Rare diseases
Gaucher Disease
Gaucher disease is a rare, autosomal recessive genetic disorder. It is caused by a deficiency of the lysosomal enzyme glucocerebrosidase (also known as acid β-glucosidase), which leads to an accumulation of its substrate, glucosylceramide. This process can lead to splenomegaly and hepatomegaly (spleen and liver enlargement), and bone lesions.
Symptoms
Gaucher disease is characterized by hepatosplenomegaly, cytopenia, sometimes by severe bone involvement and, in certain forms, by neurological impairment.

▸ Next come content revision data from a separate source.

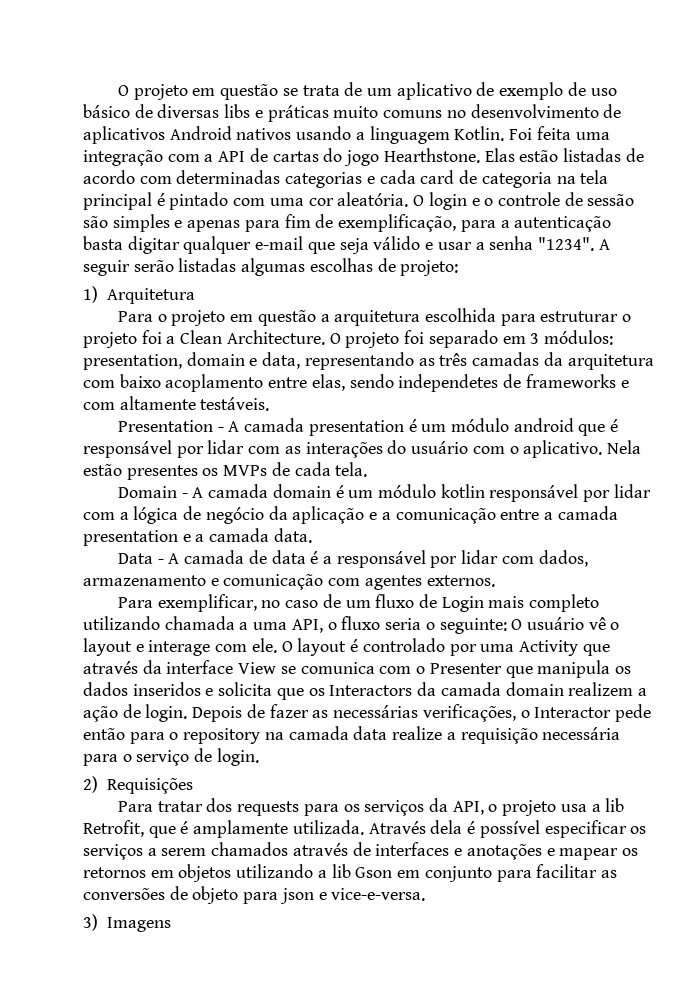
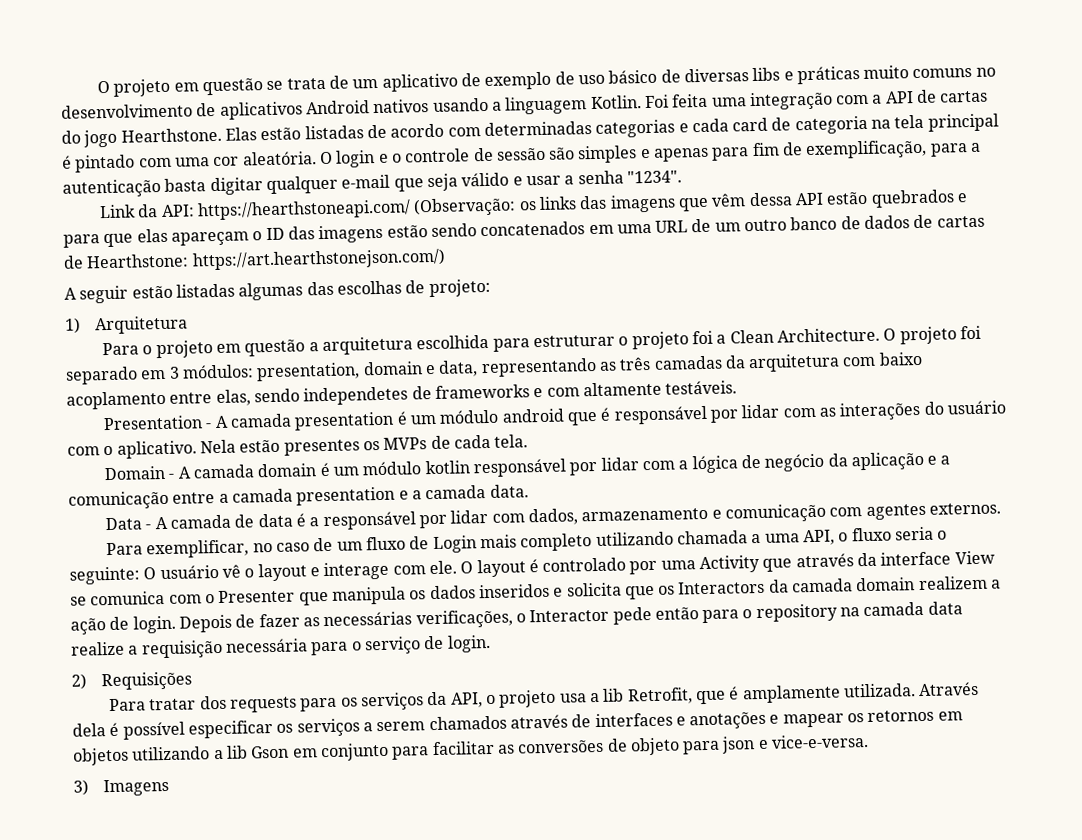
(594, 244) none -> [99,189,968,221] [63,214,985,248] [63,248,446,271] // Link da API: https://hearthstoneapi.com/ (Observação: os links das imagens que vêm dessa API estão quebrados e para que elas apareçam o ID das imagens estão sendo concatenados em uma URL de um outro banco de dados de cartas de Hearthstone: https://art.hearthstonejson.com/) //
[133,260,174,272] serão -> [131,285,173,299] estão
(306, 267) none -> [306,281,334,296] das

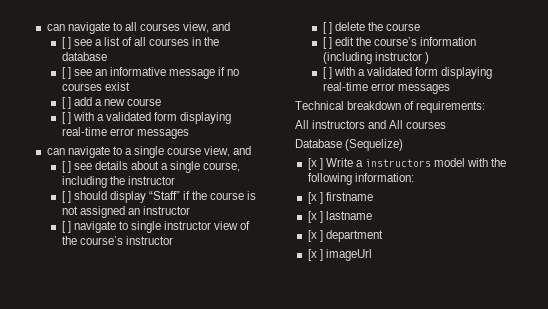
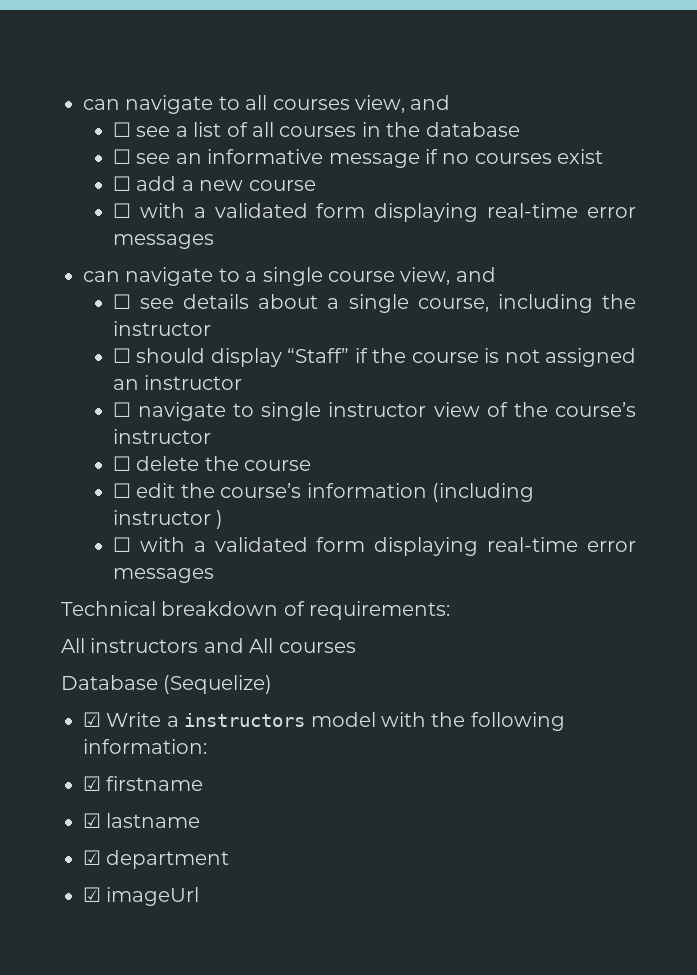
[61,37,71,49] [ ] -> [112,122,131,137] ☐
[61,67,71,79] [ ] -> [112,149,131,164] ☐
[61,97,71,109] [ ] -> [112,176,131,191] ☐
[61,112,71,124] [ ] -> [112,203,131,218] ☐
[61,161,71,173] [ ] -> [112,294,131,309] ☐
[61,191,71,203] [ ] -> [112,348,131,363] ☐
[61,221,71,233] [ ] -> [112,402,131,417] ☐
[322,22,332,34] [ ] -> [112,456,131,471] ☐
[322,37,332,49] [ ] -> [112,483,131,498] ☐
[322,67,332,79] [ ] -> [112,537,131,552] ☐
[307,158,323,170] [x ] -> [83,712,101,727] ☑
[307,192,323,204] [x ] -> [83,776,101,791] ☑
[307,211,323,223] [x ] -> [83,813,101,828] ☑
[307,230,323,242] [x ] -> [83,850,101,865] ☑
[307,249,323,261] [x ] -> [83,887,101,902] ☑

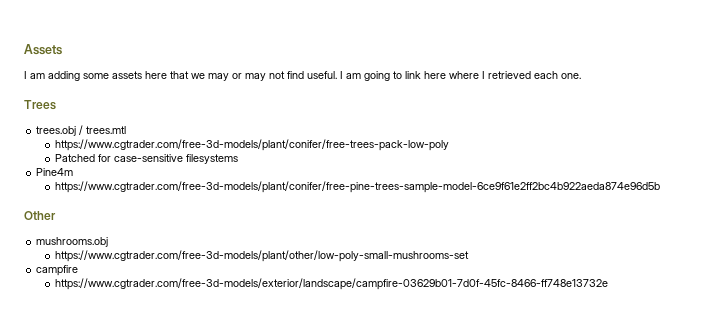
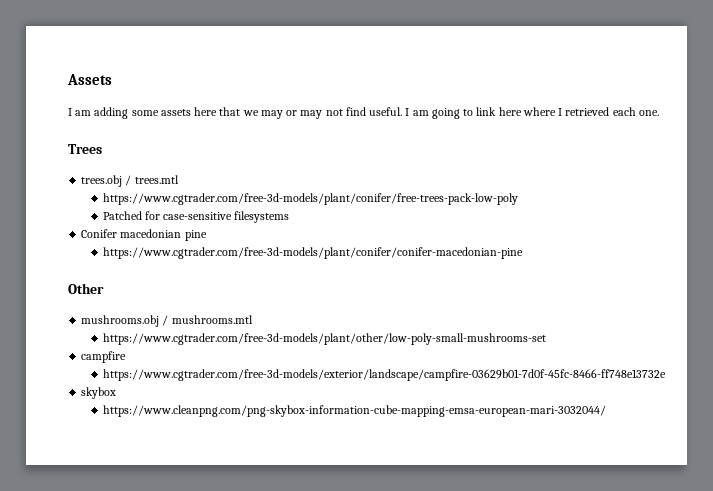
[36,168,74,176] [54,181,660,193] Pine4m // https://www.cgtrader.com/free-3d-models/plant/conifer/free-pine-trees-sample-model-6ce9f61e2ff2bc4b922aeda874e96d5b -> [81,229,207,241] [102,247,523,259] Conifer macedonian pine // https://www.cgtrader.com/free-3d-models/plant/conifer/conifer-macedonian-pine
(109, 242) none -> [162,315,253,326] / mushrooms.mtl
(608, 284) none -> [81,387,117,399] [102,405,606,417] // skybox // https://www.cleanpng.com/png-skybox-information-cube-mapping-emsa-european-mari-3032044/

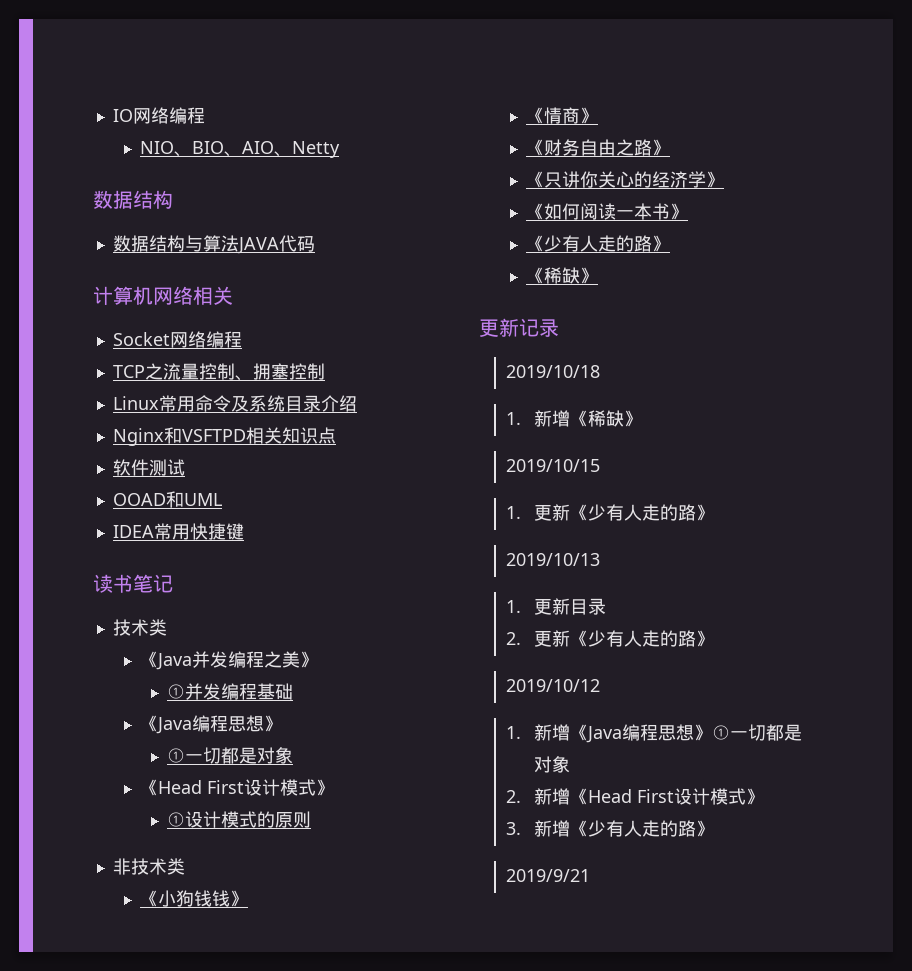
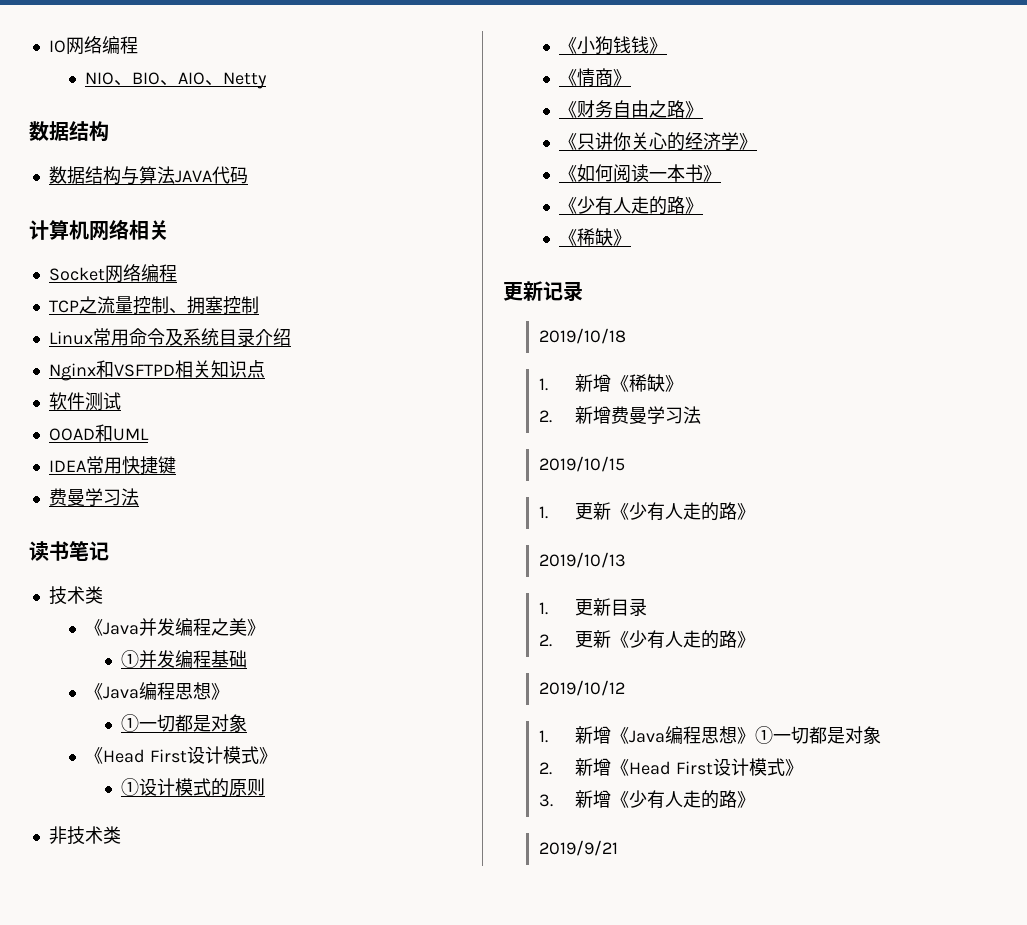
(244, 531) none -> [48,488,139,506] // 费曼学习法
(642, 418) none -> [538,406,701,424] // 2.新增费曼学习法

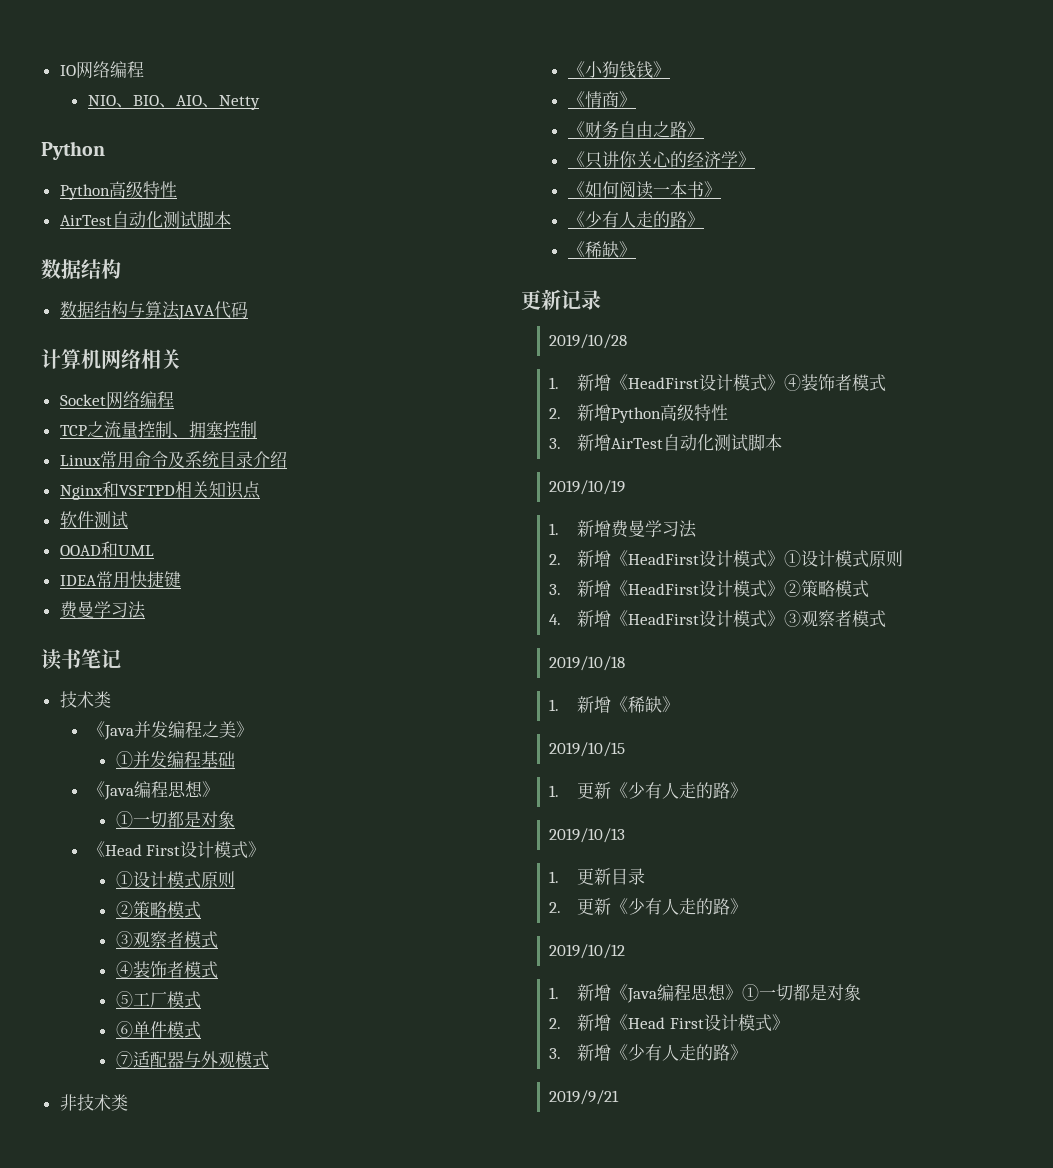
(267, 80) none -> [41,141,105,160] [59,181,177,200] [59,211,231,229] // Python // Python高级特性 // AirTest自动化测试脚本
[210,778,265,797] 的原则 -> [200,871,235,888] [115,901,201,919] [115,931,218,949] [115,961,218,979] [115,991,201,1009] [115,1021,201,1039] [115,1051,269,1069] 原则 // ②策略模式 // ③观察者模式 // ④装饰者模式 // ⑤工厂模式 // ⑥单件模式 // ⑦适配器与外观模式
(583, 291) none -> [549,334,628,349] [549,374,887,392] [549,404,729,423] [549,434,783,452] [549,480,626,495] [549,520,698,538] [549,550,904,568] [549,580,870,598] [549,610,887,628] // 2019/10/28 // 1.新增《HeadFirst设计模式》④装饰者模式 // 2.新增Python高级特性 // 3.新增AirTest自动化测试脚本 // 2019/10/19 // 1.新增费曼学习法 // 2.新增《HeadFirst设计模式》①设计模式原则 // 3.新增《HeadFirst设计模式》②策略模式 // 4.新增《HeadFirst设计模式》③观察者模式
[538,406,701,424] // 2.新增费曼学习法 -> (680, 704) none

The most common form of the disease (Type-1 GD), usually distinguished by the absence of neurological impairment, has a variable clinical presentation, ranging from asymptomatic throughout entire life to early-onset forms presenting in childhood.
Splenomegaly is observed in more than 90% of patients and is sometimes massive, with a spleen weighing up to several kilograms and causing abdominal pain or distension. Indeed, it may be the only clinical sign. Spleen enlargement increases the risk of splenic rupture, but this only occurs very rarely.
Hepatomegaly is noted in 60%–80% of patients. Liver rupture may also be observed and manifests with acute pseudo-surgical abdominal pain.
Bone involvement causes acute pain manifesting as very painful bone crises, predominantly in the pelvis and lower limbs (more rarely in the upper limbs), and/or as chronic pain.
Incidence
In the general population, its incidence is approximately 1/60,000 to 1/40,000 births, rising to 1/800 in Ashkenazi Jews ethnic population.
Treatment
The goal is to treat patients before the onset of complications, the sequelae of which are disabling and irreversible and include massive fibrous splenomegaly, vascular necrosis, secondary osteoarthritis, vertebral compression and fractures, hepatic fibrosis and lung fibrosis.
There are currently two specific types of treatment for GD: enzyme replacement therapy (ERT), which supplies the glucocerebrosidase lacking in the cells, and substrate reduction therapy (SRT), that reduces excess cell glucosylceramide by decreasing its production. Miglustat is a glucosylceramide synthase inhibitor which reduces its biosynthesis.